The police chief's decision to release audio and video of the shooting just three days later earned him praise from black leaders. Hahn said it likely fueled protesters's anger but was worth it because it showed the city had "nothing to hide."

He also called Clark's family in the days after his shooting to offer condolences.

Some black leaders are praising his leadership since he became chief of the racially diverse city, even as they demand criminal charges against his officers.

Hahn took over following police shootings that included the 2016 death of Joseph Mann, a mentally ill black man whose case led to increased training for officers on how to deal with individuals with mental illness, updated firearms policies, and additional options for using less-lethal force.

Betty Williams, president of the NAACP's Sacramento branch, called the latest shooting "a great test" for Hahn.

"He is a young African-American chief of police that's been in office for seven months. You've got an opportunity to be the model, to actually change the way they do things around the country – take it," Ms.

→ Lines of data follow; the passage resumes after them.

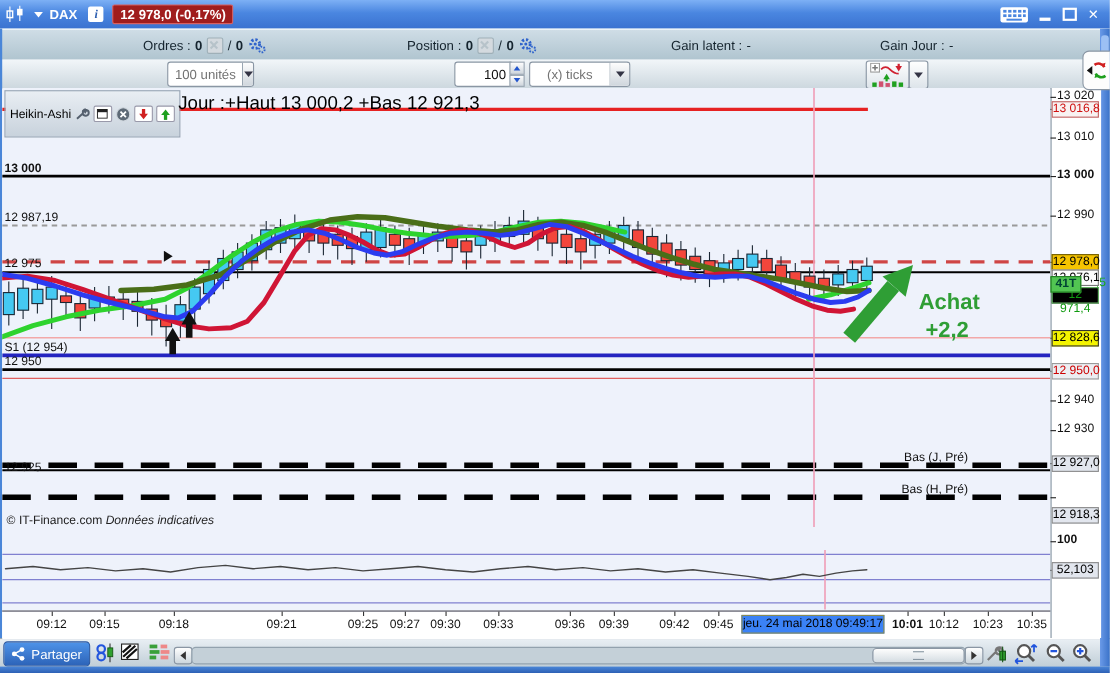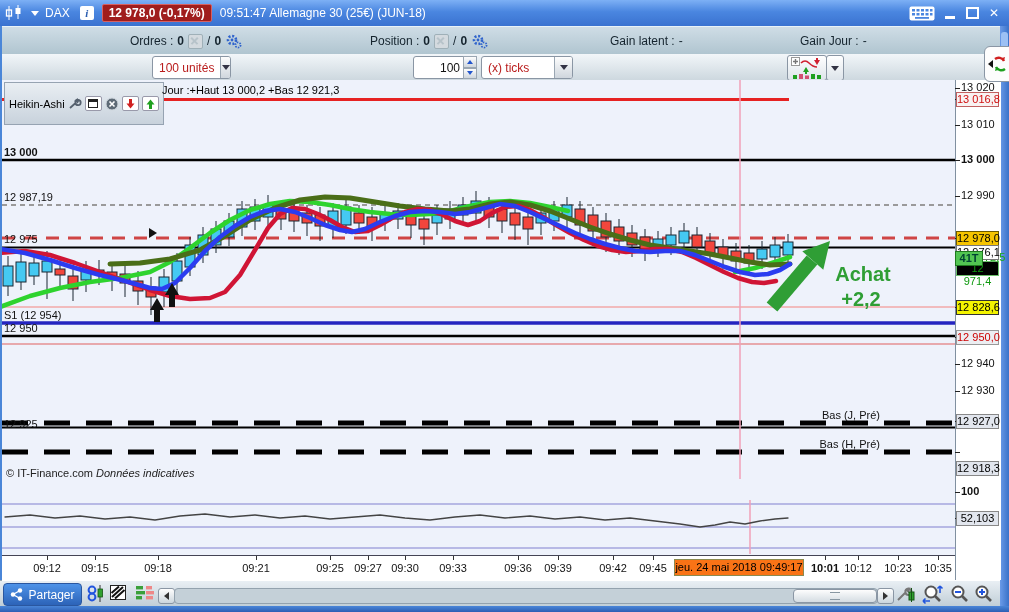--- a/index.html
+++ b/index.html
@@ -1,21 +1,21 @@
 <!DOCTYPE html>
 <html><head>
 <meta charset="utf-8">
 <style>
   html,body{margin:0;padding:0;background:#8899aa;}
   .window{position:relative;width:1009px;height:612px;font-family:"Liberation Sans","DejaVu Sans",sans-serif;
     background:#fff;overflow:hidden;user-select:none;}
   
   .titlebar{position:absolute;left:0;top:0;width:1009px;height:26px;
     background:linear-gradient(#7db0f5,#4a86e0 45%,#3a72d0);display:flex;align-items:center;color:#fff;}
-  .tb-text{font-size:12px;font-weight:normal;color:#fff;white-space:nowrap;}
+  .tb-text{font-size:12px;font-weight:bold;color:#fff;white-space:nowrap;}
   .price-badge{background:#a01d1d;border:1px solid #d86060;border-radius:2px;padding:1px 6px;
     font-size:12px;font-weight:bold;color:#fff;margin:0 8px;}
   .caret-down{width:0;height:0;border-left:4px solid transparent;border-right:4px solid transparent;border-top:5px solid #fff;margin:0 6px;}
   .info-box{width:14px;height:14px;background:#fff;border-radius:2px;color:#2a5db0;font-weight:bold;
     font-size:11px;font-family:"Liberation Serif",serif;font-style:italic;text-align:center;line-height:14px;margin-left:10px;}
   .win-btns{margin-left:auto;display:flex;align-items:center;gap:8px;margin-right:8px;}
   .wb{width:14px;height:14px;display:flex;align-items:center;justify-content:center;color:#fff;font-size:12px;font-weight:bold;}
   .wb-min{width:10px;height:3px;background:#fff;margin-top:8px;}
   .wb-max{width:9px;height:8px;border:2px solid #fff;}
   
@@ -23,39 +23,39 @@
     background:linear-gradient(#cfdde6,#afc4cf);border-top:1px solid #e8f2f8;font-size:12px;color:#15242e;padding-left:44px;}
   .ib-group{position:absolute;top:0;height:28px;display:flex;align-items:center;gap:4px;white-space:nowrap;}
   .ib-num{font-weight:bold;}
   .dis-box{width:13px;height:13px;background:#d4dadf;border:1px solid #9fb0b8;border-radius:2px;position:relative;}
   .dis-box:before,.dis-box:after{content:"";position:absolute;left:1px;top:5px;width:9px;height:1.6px;background:#b7c3ca;}
   .dis-box:before{transform:rotate(45deg);} .dis-box:after{transform:rotate(-45deg);}
   
   .ordbar{position:absolute;left:0;top:54px;width:1009px;height:26px;
     background:linear-gradient(#f2f6f9,#cdd8df);border-bottom:1px solid #8a9aa8;}
   .dd{position:absolute;top:2px;height:21px;background:#fff;border:1px solid #8a96a4;border-radius:3px;
-    display:flex;align-items:center;font-size:12px;color:#b91c1c;}
+    display:flex;align-items:center;font-size:12px;color:#737373;text-align:center;}
   .dd-text{flex:1;padding:0 6px;white-space:nowrap;}
   .dd-btn{width:17px;height:100%;background:linear-gradient(#fdfdfd,#cfd6dd);border-left:1px solid #9aa6b2;
     display:flex;align-items:center;justify-content:center;border-radius:0 2px 2px 0;}
   .dd-btn i{width:0;height:0;border-left:4px solid transparent;border-right:4px solid transparent;border-top:5px solid #334;}
   .spin-field{position:absolute;top:2px;height:21px;background:#fff;border:1px solid #8a96a4;border-radius:3px 0 0 3px;
     font-size:12px;color:#111;display:flex;align-items:center;justify-content:flex-end;padding-right:4px;}
   .spin-btns{position:absolute;top:2px;width:14px;height:23px;display:flex;flex-direction:column;}
   .sb{flex:1;background:linear-gradient(#fdfdfd,#cfd6dd);border:1px solid #9aa6b2;display:flex;align-items:center;justify-content:center;}
   .sb i{width:0;height:0;border-left:3px solid transparent;border-right:3px solid transparent;}
   .sb.up i{border-bottom:4px solid #2255cc;} .sb.dn i{border-top:4px solid #2255cc;}
   .tool-btn{position:absolute;top:1px;height:24px;background:linear-gradient(#fff,#dde4ea);border:1px solid #8a96a4;border-radius:3px;
     display:flex;align-items:center;justify-content:center;}
   
   #chart-svg{position:absolute;left:2px;top:80px;background:#eef2fb;z-index:1;}
   .panel-hdr{position:absolute;display:flex;align-items:center;gap:3px;height:17px;padding:12px 4px;
     background:linear-gradient(#e9eef3,#c8d2dc);border:1px solid #96a3b2;font-size:11px;color:#000;z-index:5;white-space:nowrap;}
   .hbtn{width:15px;height:13px;background:#fff;border:1px solid #99a;border-radius:2px;display:flex;align-items:center;justify-content:center;}
-  .legend-text{position:absolute;font-size:11px;color:#000;z-index:5;white-space:nowrap;}
+  .legend-text{position:absolute;font-size:17px;color:#000;z-index:5;white-space:nowrap;}
   .watermark{position:absolute;left:6px;top:467px;font-size:11px;color:#222;z-index:5;}
   .watermark .it{font-style:italic;}
   
   .price-axis{position:absolute;left:955px;top:80px;width:45px;height:500px;background:#fff;border-left:1px solid #8090a0;z-index:2;}
   .ax{position:absolute;left:961px;font-size:11px;color:#111;height:13px;line-height:13px;white-space:nowrap;z-index:3;}
   .ax.bold{font-weight:bold;}
   .axbox{position:absolute;left:956px;width:41px;height:13px;line-height:13px;font-size:11px;text-align:center;
     border:1px solid #777;background:#fff;color:#000;white-space:nowrap;z-index:3;}
   .box-gold{background:#f6c400;border-color:#6d5a00;}
   .box-yellow{background:#f4f400;border-color:#333;}
@@ -67,21 +67,21 @@
   .badge-41t{position:absolute;left:955px;top:251px;width:26px;height:13px;background:#52c552;border:1px solid #1e7a1e;
     font-size:11px;font-weight:bold;color:#043;text-align:center;line-height:13px;z-index:4;}
   .badge-72{position:absolute;left:984px;top:251px;font-size:11px;color:#18a818;z-index:3;}
   .badge-gp{position:absolute;left:956px;top:261px;width:41px;height:13px;background:#000000;border:1px solid #6cbf6c;
     font-size:11px;color:#0f9a0f;text-align:center;line-height:13px;z-index:3;}
   
   .time-axis{position:absolute;left:2px;top:555px;width:998px;height:25px;background:#fff;border-top:1px solid #445;z-index:1;}
   .tx{position:absolute;top:562px;width:48px;text-align:center;font-size:11px;color:#111;z-index:2;}
   .tx.b{font-weight:bold;}
   .ttick{position:absolute;top:556px;width:1px;height:4px;background:#333;z-index:2;}
-  .time-highlight{position:absolute;left:674px;top:559px;width:128px;height:15px;background:#f97316;border:1px solid #8a8a50;
+  .time-highlight{position:absolute;left:674px;top:559px;width:128px;height:15px;background:#3b82f6;border:1px solid #8a8a50;
     font-size:11px;color:#000;text-align:center;line-height:15px;z-index:3;white-space:nowrap;}
   
   .bottombar{position:absolute;left:0;top:580px;width:1009px;height:26px;
     background:linear-gradient(#e9eff4,#bfcdd6);border-top:1px solid #98a8b4;}
   .share-btn{position:absolute;left:3px;top:2px;width:77px;height:21px;border-radius:4px;
     background:linear-gradient(#4e93e8,#2c63b8);border:1px solid #2a57a0;color:#fff;font-size:12px;
     display:flex;align-items:center;justify-content:center;gap:5px;}
   .bb-icon{position:absolute;top:3px;display:flex;align-items:center;justify-content:center;}
   .hscroll-btn{position:absolute;top:7px;width:15px;height:14px;background:linear-gradient(#fefefe,#ccd6dd);
     border:1px solid #8a96a4;border-radius:3px;display:flex;align-items:center;justify-content:center;}
@@ -109,21 +109,20 @@
     <svg width="20" height="16" style="margin-left:5px">
       <line x1="4" y1="1" x2="4" y2="15" stroke="#fff" stroke-width="1"></line>
       <rect x="1.5" y="5" width="5" height="6" fill="none" stroke="#fff" stroke-width="1.3"></rect>
       <line x1="13" y1="0" x2="13" y2="14" stroke="#fff" stroke-width="1"></line>
       <rect x="10.5" y="3" width="5" height="6" fill="#fff"></rect>
     </svg>
     <span class="caret-down"></span>
     <span class="tb-text">DAX</span>
     <span class="info-box">i</span>
     <span class="price-badge">12 978,0 (-0,17%)</span>
-    <span class="tb-text">09:51:47 Allemagne 30 (25€) (JUN-18)</span>
     <div class="win-btns">
       <svg width="26" height="17">
         <rect x="0.5" y="1.5" width="25" height="14" rx="2" fill="#fff"></rect>
         <g fill="#4a86e0">
           <rect x="3" y="4" width="3" height="2.5"></rect>
             <rect x="7.5" y="4" width="3" height="2.5"></rect>
             <rect x="12" y="4" width="3" height="2.5"></rect>
             <rect x="16.5" y="4" width="3" height="2.5"></rect>
             <rect x="21" y="4" width="2.5" height="2.5"></rect>
           <rect x="3" y="8" width="3" height="2.5"></rect>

Williams said.

California NAACP President Alice Huffman praised Hahn's officers for showing restraint as some protesters tried to incite police into overreacting after Clark's death.

"That had to be an order from the top to stay cool," she said.

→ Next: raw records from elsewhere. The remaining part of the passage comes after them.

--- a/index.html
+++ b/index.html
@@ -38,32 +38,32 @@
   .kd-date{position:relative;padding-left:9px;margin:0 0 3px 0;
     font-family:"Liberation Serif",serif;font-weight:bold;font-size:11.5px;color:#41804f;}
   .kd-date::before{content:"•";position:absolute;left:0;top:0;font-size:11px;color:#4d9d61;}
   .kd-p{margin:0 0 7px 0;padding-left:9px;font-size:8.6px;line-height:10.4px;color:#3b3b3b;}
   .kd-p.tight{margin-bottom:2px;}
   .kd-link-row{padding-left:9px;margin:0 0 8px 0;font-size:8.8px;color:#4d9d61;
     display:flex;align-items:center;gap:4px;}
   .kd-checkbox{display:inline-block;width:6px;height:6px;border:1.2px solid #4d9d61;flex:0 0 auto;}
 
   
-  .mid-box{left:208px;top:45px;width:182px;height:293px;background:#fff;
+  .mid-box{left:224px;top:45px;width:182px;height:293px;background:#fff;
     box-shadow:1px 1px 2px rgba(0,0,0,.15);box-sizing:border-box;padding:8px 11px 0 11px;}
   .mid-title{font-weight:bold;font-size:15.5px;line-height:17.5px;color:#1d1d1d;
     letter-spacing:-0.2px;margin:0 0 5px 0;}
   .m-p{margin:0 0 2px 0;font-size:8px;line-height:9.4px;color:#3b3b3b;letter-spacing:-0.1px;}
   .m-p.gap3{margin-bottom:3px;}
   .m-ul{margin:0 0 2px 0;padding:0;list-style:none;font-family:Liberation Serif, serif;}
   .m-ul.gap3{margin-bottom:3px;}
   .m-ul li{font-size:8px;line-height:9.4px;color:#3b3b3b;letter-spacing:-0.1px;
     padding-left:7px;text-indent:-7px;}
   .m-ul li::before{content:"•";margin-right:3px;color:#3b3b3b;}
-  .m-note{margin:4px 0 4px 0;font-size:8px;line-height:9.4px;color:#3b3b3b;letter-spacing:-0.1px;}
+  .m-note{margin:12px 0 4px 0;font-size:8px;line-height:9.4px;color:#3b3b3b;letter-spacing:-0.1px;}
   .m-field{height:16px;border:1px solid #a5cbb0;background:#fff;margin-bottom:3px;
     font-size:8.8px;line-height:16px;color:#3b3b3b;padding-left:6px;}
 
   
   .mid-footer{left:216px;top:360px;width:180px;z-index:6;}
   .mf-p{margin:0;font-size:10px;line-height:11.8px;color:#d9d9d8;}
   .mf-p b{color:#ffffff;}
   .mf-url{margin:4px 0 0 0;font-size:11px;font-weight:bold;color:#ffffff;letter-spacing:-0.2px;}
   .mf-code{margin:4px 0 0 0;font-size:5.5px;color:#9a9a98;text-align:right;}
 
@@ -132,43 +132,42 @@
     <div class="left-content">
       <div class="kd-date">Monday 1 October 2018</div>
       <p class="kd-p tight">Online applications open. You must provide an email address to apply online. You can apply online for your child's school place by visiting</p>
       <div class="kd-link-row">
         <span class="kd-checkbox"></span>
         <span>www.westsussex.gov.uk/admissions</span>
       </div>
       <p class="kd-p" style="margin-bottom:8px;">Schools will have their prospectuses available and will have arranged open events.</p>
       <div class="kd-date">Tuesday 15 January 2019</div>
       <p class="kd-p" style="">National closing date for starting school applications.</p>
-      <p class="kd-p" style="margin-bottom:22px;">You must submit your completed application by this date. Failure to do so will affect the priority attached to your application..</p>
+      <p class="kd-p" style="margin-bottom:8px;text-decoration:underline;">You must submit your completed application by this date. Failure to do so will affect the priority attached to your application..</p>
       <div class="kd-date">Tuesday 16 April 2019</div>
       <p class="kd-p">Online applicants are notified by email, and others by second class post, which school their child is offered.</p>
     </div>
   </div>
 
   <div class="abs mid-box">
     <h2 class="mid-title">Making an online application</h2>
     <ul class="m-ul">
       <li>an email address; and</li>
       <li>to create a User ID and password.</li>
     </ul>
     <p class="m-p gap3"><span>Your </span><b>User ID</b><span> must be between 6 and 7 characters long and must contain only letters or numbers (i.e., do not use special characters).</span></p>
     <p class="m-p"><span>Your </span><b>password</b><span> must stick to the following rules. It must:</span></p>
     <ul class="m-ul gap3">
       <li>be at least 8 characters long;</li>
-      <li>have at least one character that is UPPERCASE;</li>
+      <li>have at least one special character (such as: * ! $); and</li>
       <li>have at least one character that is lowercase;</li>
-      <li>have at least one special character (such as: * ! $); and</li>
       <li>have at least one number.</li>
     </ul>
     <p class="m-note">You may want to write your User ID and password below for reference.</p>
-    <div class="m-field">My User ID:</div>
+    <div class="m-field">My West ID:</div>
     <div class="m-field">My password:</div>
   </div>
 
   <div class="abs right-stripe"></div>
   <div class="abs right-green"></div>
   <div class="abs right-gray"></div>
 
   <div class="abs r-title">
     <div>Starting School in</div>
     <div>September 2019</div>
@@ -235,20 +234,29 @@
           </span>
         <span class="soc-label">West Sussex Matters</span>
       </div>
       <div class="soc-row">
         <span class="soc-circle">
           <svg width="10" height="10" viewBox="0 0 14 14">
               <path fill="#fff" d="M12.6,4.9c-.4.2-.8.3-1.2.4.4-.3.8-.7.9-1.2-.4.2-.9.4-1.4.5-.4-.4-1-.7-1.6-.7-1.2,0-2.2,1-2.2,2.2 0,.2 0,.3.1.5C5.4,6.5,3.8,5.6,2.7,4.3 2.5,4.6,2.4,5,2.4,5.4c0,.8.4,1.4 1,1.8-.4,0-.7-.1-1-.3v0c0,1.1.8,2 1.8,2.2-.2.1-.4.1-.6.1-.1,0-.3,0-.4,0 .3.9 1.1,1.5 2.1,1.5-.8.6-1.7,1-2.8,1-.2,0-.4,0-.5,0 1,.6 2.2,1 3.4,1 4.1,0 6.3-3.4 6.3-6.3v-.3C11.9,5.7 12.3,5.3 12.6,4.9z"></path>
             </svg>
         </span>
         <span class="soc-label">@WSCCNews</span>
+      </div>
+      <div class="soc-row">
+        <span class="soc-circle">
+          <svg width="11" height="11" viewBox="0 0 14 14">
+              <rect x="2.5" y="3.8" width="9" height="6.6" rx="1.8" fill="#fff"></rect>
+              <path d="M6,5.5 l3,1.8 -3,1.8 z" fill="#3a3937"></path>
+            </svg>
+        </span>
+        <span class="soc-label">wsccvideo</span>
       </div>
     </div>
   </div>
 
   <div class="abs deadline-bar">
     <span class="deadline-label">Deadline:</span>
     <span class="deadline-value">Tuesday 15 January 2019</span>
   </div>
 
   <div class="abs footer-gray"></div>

But Curtis Gordon, Clark's uncle and a spokesman for the family, is skeptical.

"I thank him for the condolences, but Stephon's still not here. He won't be back," Mr. Gordon said.

And Tanya Faison of Sacramento's Black Lives Matter chapter has criticized Hahn for urging protesters to remain peaceful.

"I was really offended by that because we shouldn't be telling people how to mourn and how to be traumatized," she said at a City Council meeting. "We should be providing help for people."

Eugene O'Donnell, a professor of police studies at John Jay College of Criminal Justice in New York, said Hahn must balance changes to the department with the possibility of losing his officers's trust and morale by making them skittish or ineffective against crime.

"We've got to stop police wrongdoing but we've got to make sure we don't stop police right-doing. That's a major conversation we're having in this country," Mr. O'Donnell said. As for Hahn, "Will he stand up in the gale force that he's in the midst of? It's an unenviable place for him to be."

It's also one Hahn didn't always expect to find himself in.

His run-in with police at age 16 came after an argument with his mother, who called authorities. He was held on suspicion of assault on an officer and resisting arrest, though Hahn said he didn't assault the officer and wound up spending just four hours in juvenile hall.

He later signed up for a junior college criminal justice class because a friend told him it was easy. Then he took the police entry exam because the test site was near his house and the pay of $8.14 an hour was more than he made at a local shopping mall.

Hahn's roughest day on the force may have been when his younger brother, who was involved with drugs, was killed in 1992. He identified his brother's body.

Hahn, whose mother died days before Clark's shooting, said he knows what it's like to grieve. He also knows his department must build better relationships with the residents it serves.

"We can't just be there when we're arresting people," he said.

This article was reported by The Associated Press.